(DIRECTIONS FOR THIS TASK) Check every line of the data for the word "what", and copy those that have it.

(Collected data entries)

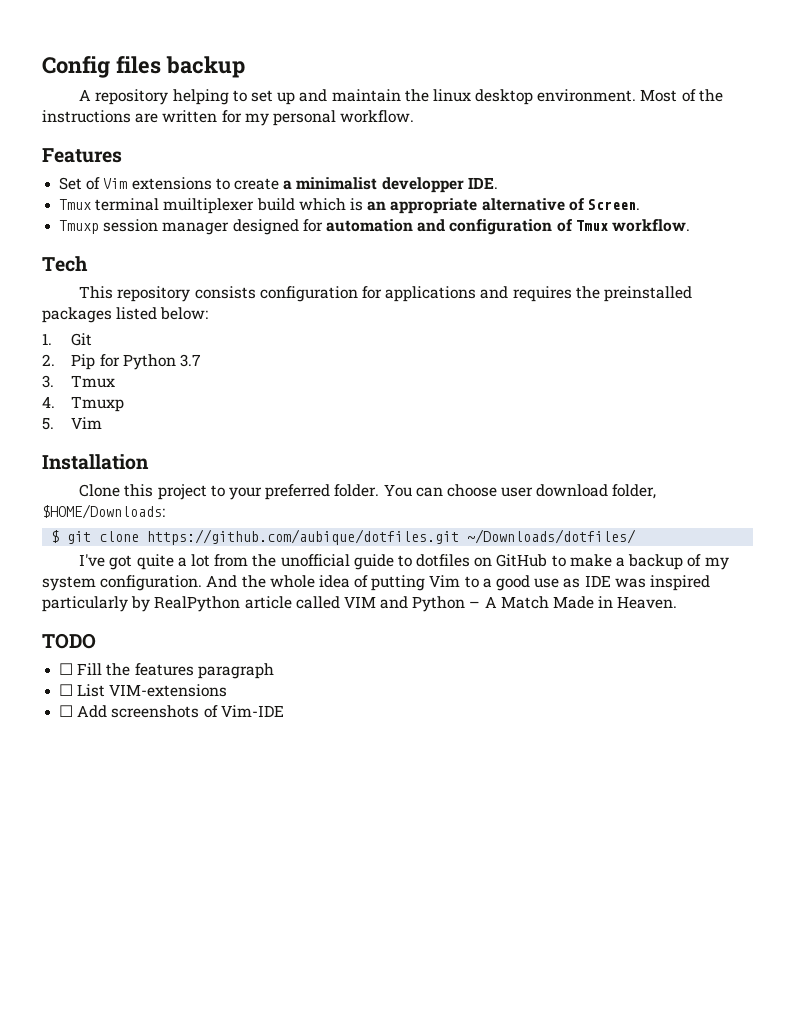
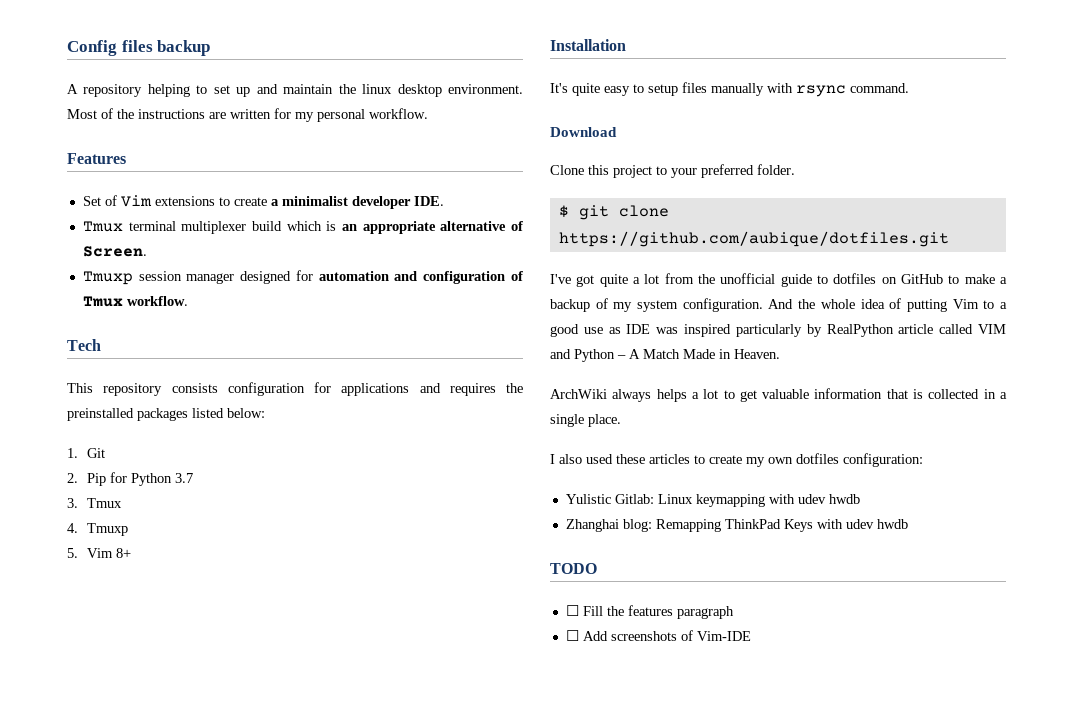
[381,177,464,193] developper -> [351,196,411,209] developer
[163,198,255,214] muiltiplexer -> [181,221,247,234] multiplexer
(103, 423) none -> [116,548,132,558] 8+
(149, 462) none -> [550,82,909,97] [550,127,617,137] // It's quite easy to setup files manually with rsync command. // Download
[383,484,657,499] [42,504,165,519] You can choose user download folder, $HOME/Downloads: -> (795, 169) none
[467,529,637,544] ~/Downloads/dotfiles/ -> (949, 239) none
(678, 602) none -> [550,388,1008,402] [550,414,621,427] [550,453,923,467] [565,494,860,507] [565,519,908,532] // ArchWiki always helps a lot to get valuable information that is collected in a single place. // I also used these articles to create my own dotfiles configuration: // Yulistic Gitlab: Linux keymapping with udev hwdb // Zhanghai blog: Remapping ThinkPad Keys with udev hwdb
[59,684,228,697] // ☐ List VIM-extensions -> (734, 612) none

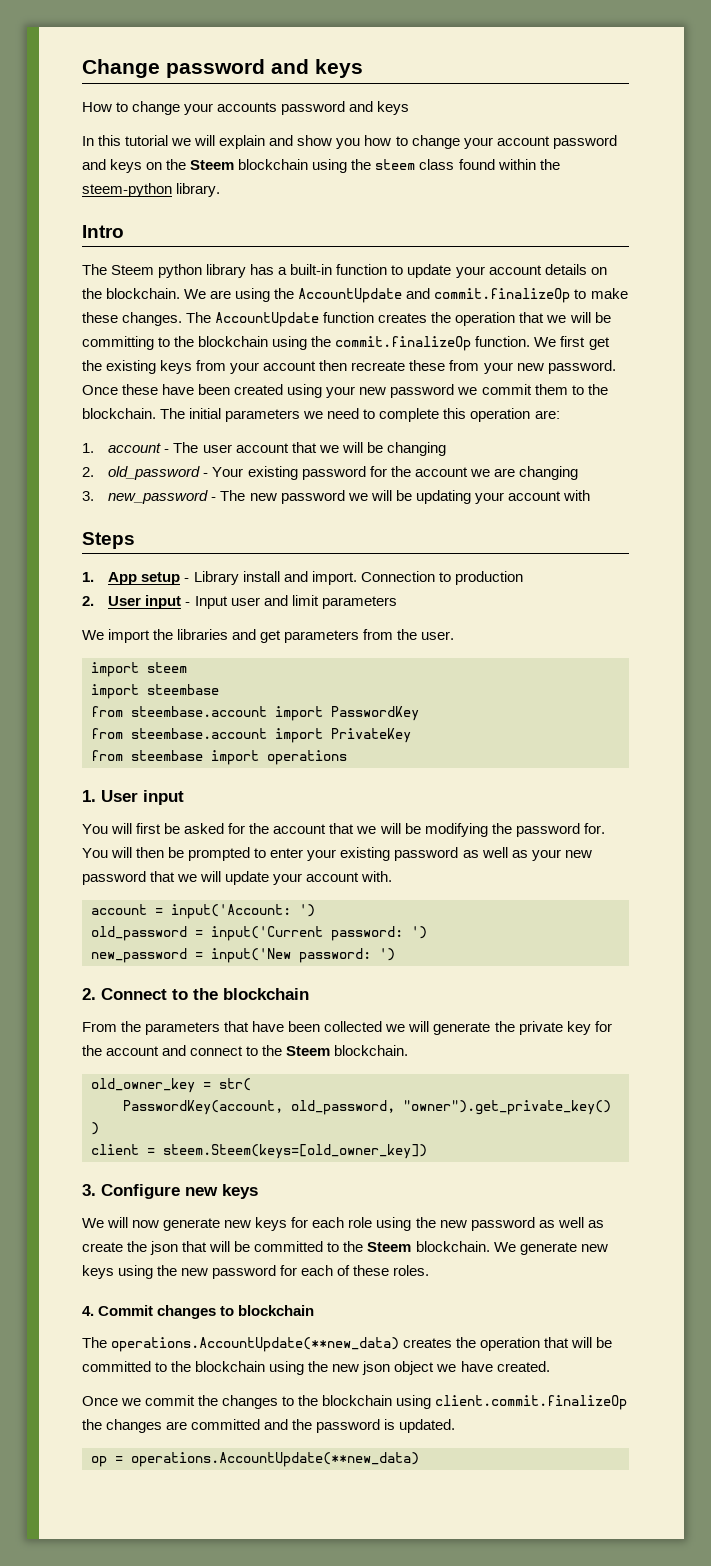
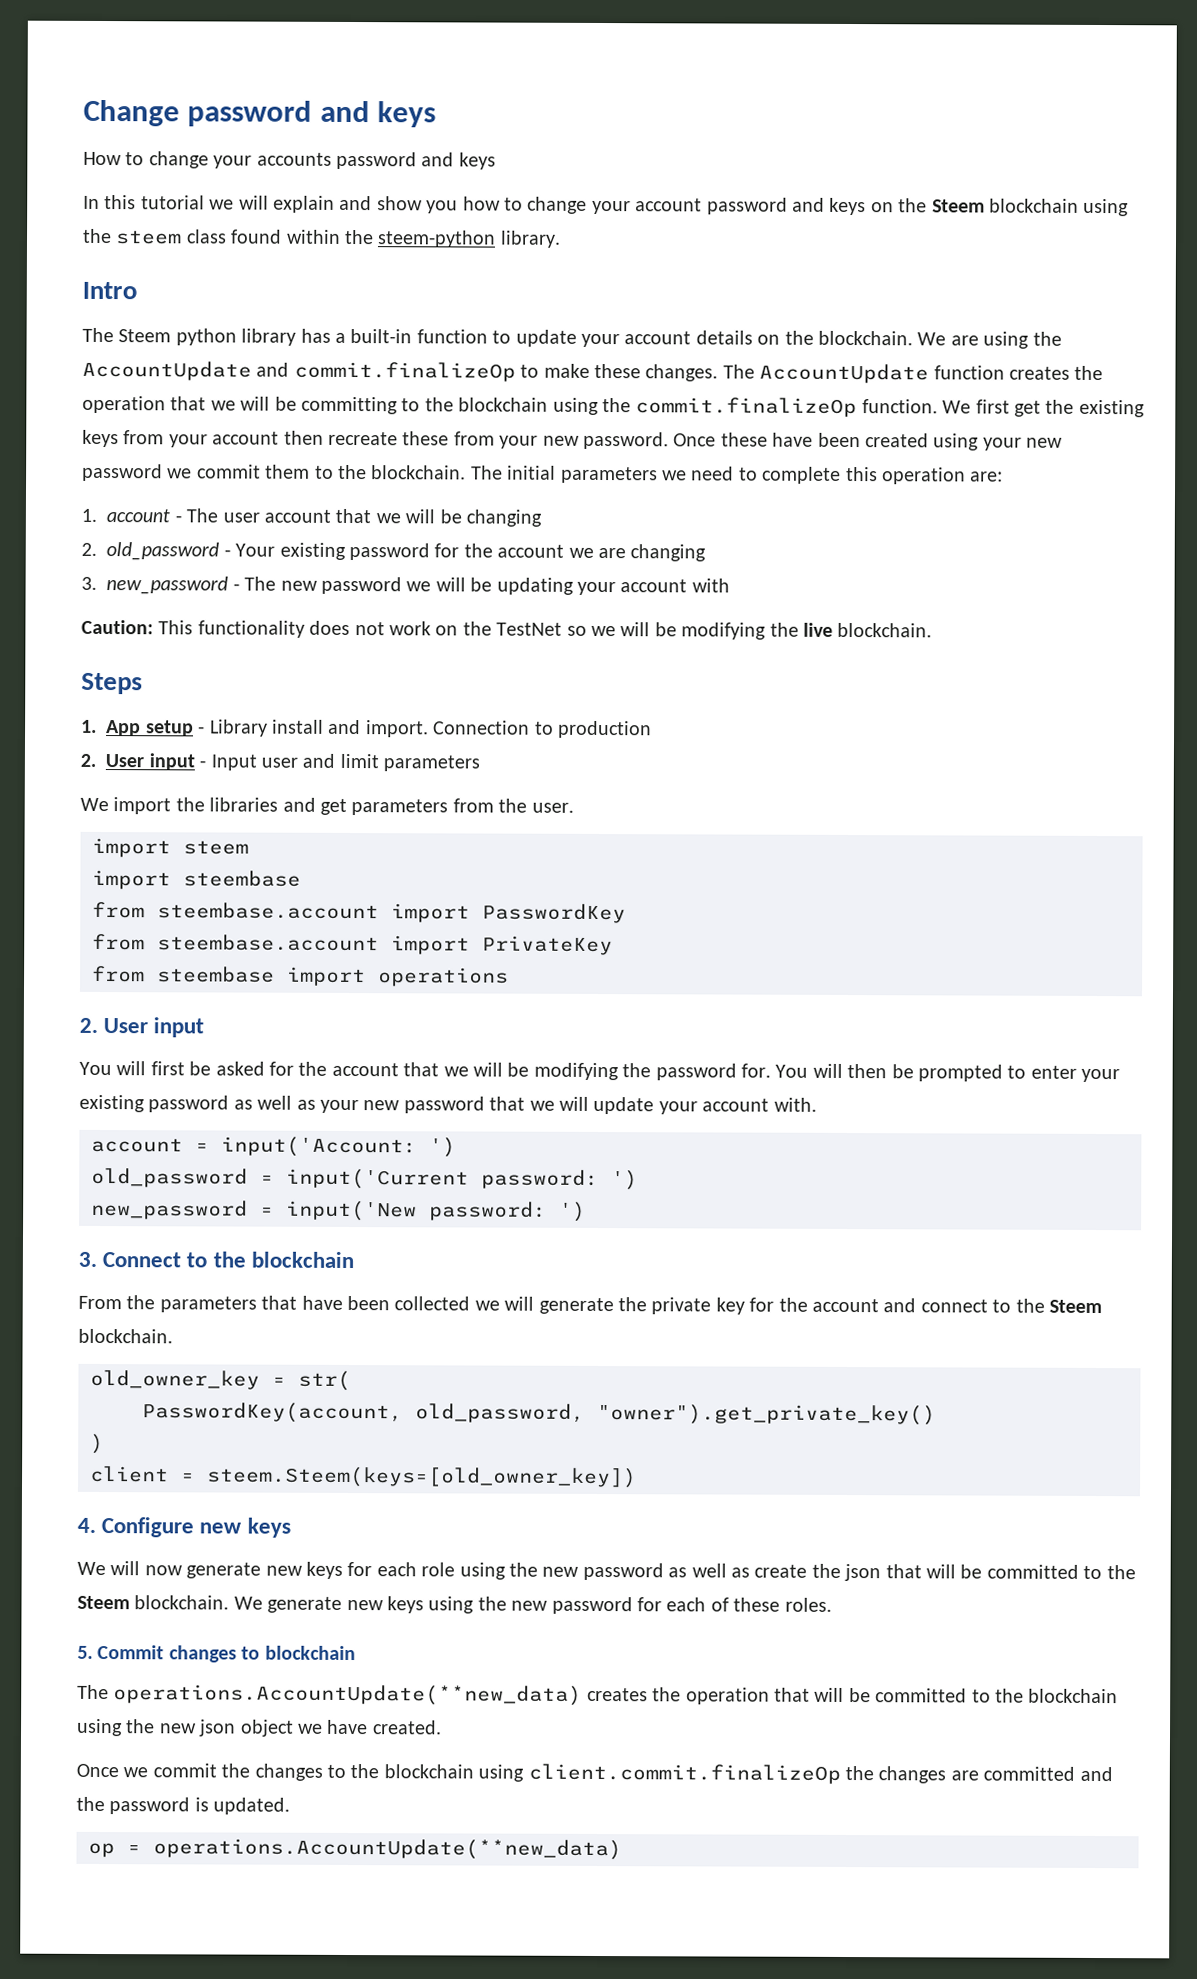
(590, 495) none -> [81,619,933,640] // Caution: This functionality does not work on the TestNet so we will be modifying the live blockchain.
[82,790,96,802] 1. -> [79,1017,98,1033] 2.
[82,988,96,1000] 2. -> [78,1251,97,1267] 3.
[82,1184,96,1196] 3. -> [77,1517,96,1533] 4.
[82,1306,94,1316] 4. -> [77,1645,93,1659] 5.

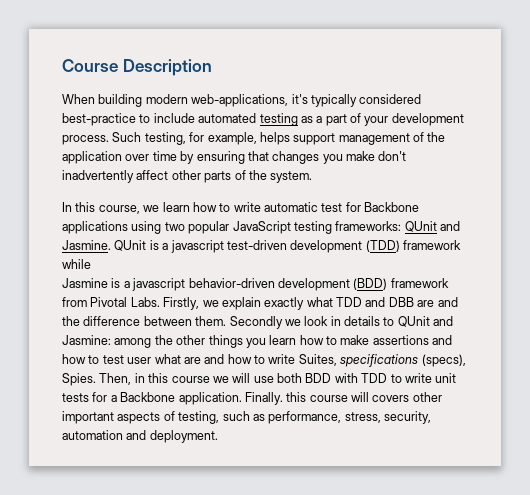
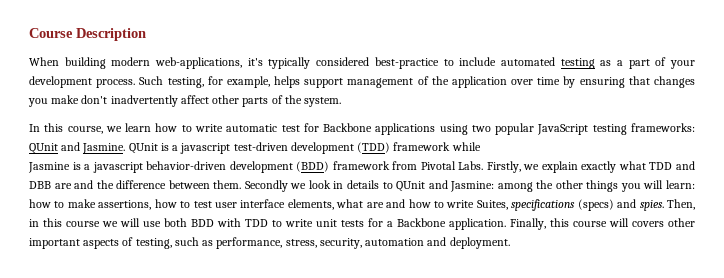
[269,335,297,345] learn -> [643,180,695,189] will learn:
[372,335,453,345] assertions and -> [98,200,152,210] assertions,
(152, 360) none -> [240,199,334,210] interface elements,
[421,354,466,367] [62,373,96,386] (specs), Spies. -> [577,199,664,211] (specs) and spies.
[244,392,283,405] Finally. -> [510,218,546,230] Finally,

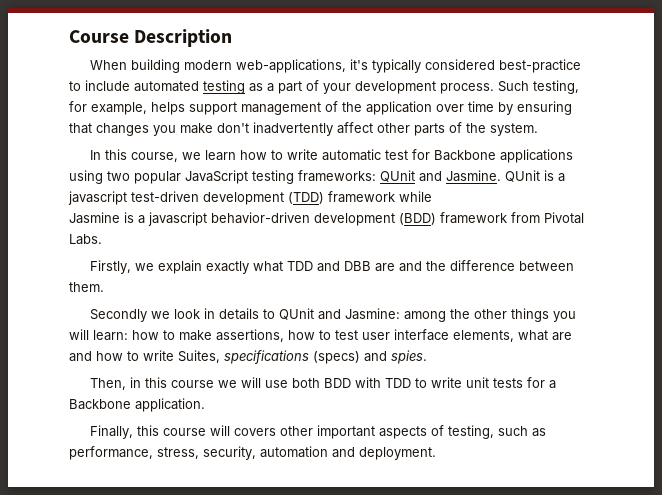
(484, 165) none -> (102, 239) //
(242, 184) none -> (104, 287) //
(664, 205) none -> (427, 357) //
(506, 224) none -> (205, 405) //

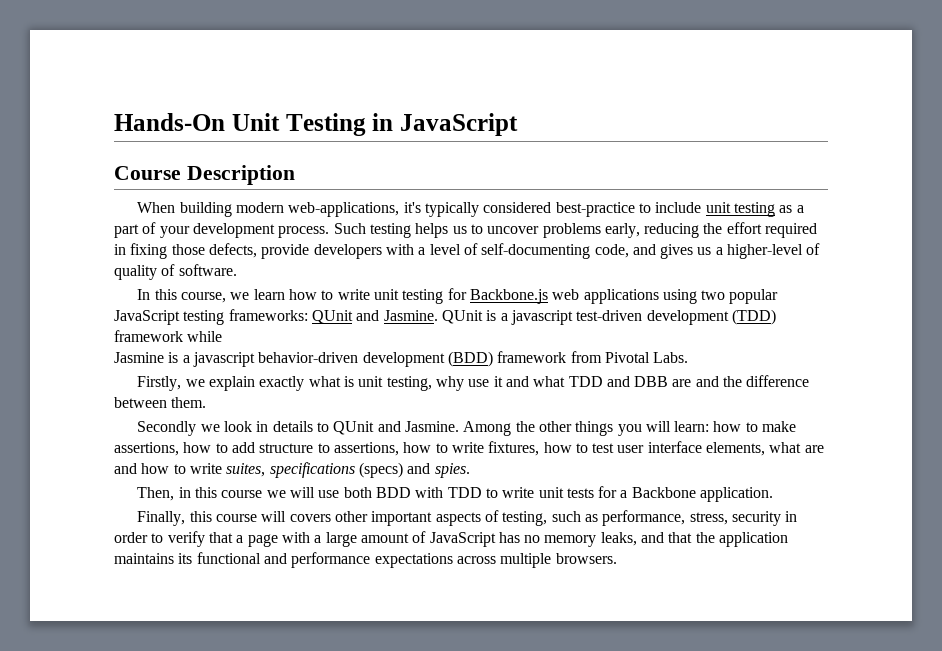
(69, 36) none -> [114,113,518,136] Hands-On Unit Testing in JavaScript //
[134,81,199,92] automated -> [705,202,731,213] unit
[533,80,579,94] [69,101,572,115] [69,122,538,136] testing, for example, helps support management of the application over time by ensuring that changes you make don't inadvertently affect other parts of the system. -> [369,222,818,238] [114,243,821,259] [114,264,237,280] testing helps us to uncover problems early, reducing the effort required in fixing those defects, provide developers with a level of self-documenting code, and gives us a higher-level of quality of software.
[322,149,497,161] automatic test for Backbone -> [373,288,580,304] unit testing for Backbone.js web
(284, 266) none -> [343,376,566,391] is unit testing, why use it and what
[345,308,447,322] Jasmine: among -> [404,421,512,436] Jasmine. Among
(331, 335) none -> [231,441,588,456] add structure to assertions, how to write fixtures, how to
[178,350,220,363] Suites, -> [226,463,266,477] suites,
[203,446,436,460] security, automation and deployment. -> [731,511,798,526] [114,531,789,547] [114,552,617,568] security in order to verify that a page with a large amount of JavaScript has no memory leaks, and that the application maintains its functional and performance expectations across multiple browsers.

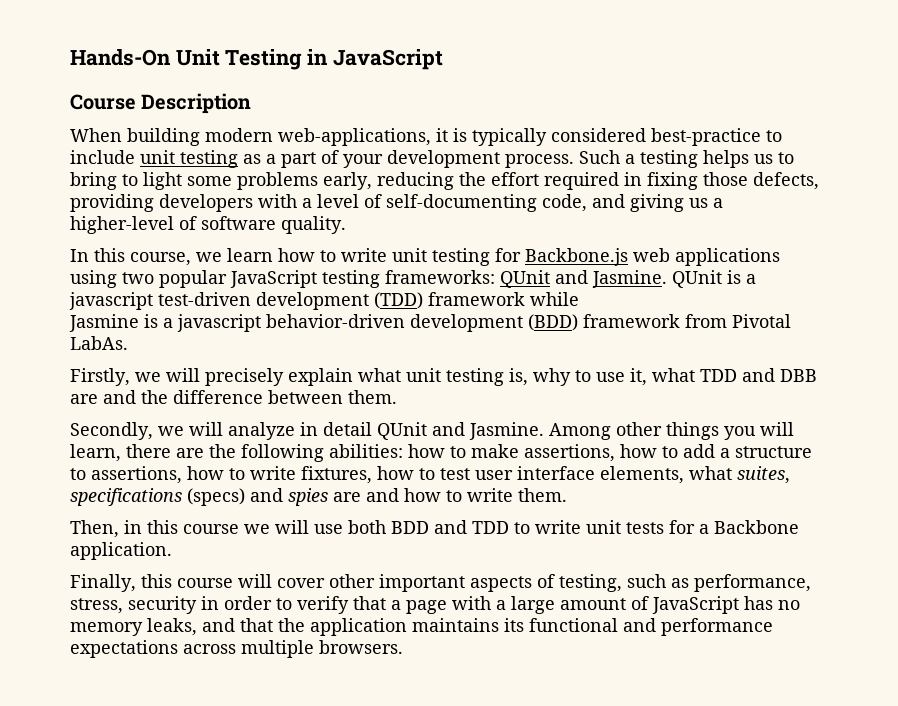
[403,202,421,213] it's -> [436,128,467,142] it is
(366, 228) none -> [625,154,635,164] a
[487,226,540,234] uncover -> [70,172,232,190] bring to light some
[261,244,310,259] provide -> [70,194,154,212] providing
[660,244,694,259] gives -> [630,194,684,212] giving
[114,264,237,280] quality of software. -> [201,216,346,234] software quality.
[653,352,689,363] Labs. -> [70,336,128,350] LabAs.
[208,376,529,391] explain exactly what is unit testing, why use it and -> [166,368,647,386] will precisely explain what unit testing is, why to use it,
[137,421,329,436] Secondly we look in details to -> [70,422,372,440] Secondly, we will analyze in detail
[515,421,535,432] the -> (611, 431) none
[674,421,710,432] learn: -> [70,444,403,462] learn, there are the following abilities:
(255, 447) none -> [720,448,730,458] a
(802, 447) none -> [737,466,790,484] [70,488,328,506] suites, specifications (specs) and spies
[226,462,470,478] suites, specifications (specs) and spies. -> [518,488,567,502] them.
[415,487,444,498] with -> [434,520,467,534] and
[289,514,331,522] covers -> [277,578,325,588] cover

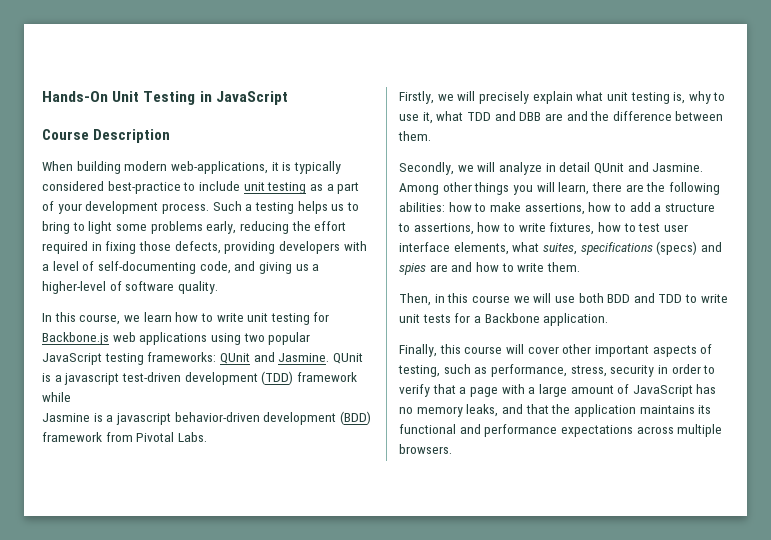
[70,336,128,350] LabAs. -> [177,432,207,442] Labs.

(SOLUTION BELOW)
(284, 266) none -> [343,376,566,391] is unit testing, why use it and what
[208,376,529,391] explain exactly what is unit testing, why use it and -> [166,368,647,386] will precisely explain what unit testing is, why to use it,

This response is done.